# YOUR OBJECTIVE
Please retype all of the records below word for word, leaving out any pictures.

# INPUT DATA
━━━━━━━━

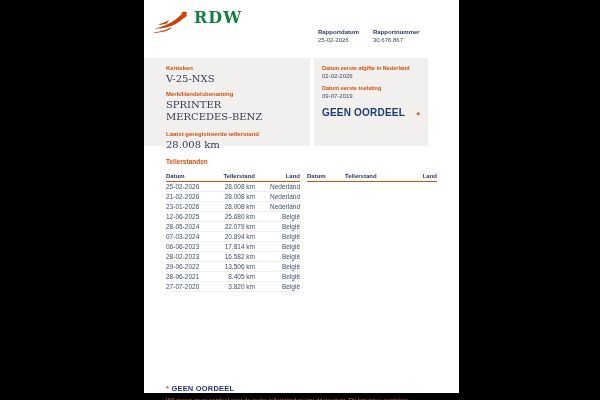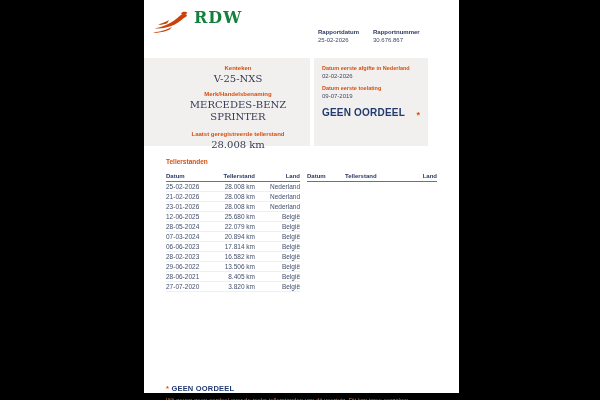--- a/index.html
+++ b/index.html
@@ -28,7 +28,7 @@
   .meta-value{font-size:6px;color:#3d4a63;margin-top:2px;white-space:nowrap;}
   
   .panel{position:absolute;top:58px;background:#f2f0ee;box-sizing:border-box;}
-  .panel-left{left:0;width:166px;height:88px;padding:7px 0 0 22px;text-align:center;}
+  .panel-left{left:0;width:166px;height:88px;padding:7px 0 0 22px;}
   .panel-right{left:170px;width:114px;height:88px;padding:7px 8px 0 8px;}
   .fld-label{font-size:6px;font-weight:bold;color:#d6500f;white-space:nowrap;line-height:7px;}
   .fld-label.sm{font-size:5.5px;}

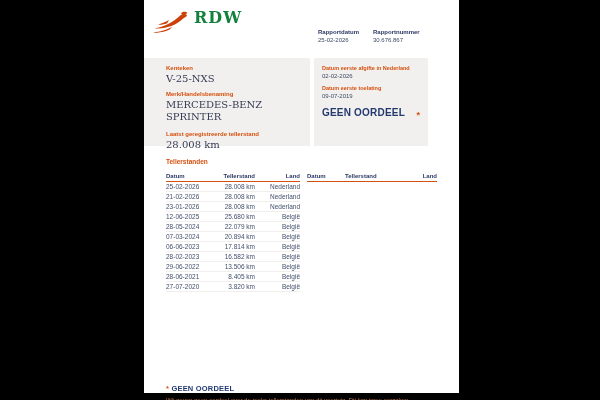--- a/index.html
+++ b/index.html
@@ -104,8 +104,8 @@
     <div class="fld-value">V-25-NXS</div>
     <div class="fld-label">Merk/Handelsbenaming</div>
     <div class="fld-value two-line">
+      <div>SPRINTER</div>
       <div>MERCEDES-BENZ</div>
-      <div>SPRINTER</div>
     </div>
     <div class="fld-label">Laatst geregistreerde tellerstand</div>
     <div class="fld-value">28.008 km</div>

━━━━━━━━

# COMPLETED EXERCISE
--- a/index.html
+++ b/index.html
@@ -28,7 +28,7 @@
   .meta-value{font-size:6px;color:#3d4a63;margin-top:2px;white-space:nowrap;}
   
   .panel{position:absolute;top:58px;background:#f2f0ee;box-sizing:border-box;}
-  .panel-left{left:0;width:166px;height:88px;padding:7px 0 0 22px;text-align:center;}
+  .panel-left{left:0;width:166px;height:88px;padding:7px 0 0 22px;}
   .panel-right{left:170px;width:114px;height:88px;padding:7px 8px 0 8px;}
   .fld-label{font-size:6px;font-weight:bold;color:#d6500f;white-space:nowrap;line-height:7px;}
   .fld-label.sm{font-size:5.5px;}

--- a/index.html
+++ b/index.html
@@ -104,8 +104,8 @@
     <div class="fld-value">V-25-NXS</div>
     <div class="fld-label">Merk/Handelsbenaming</div>
     <div class="fld-value two-line">
+      <div>SPRINTER</div>
       <div>MERCEDES-BENZ</div>
-      <div>SPRINTER</div>
     </div>
     <div class="fld-label">Laatst geregistreerde tellerstand</div>
     <div class="fld-value">28.008 km</div>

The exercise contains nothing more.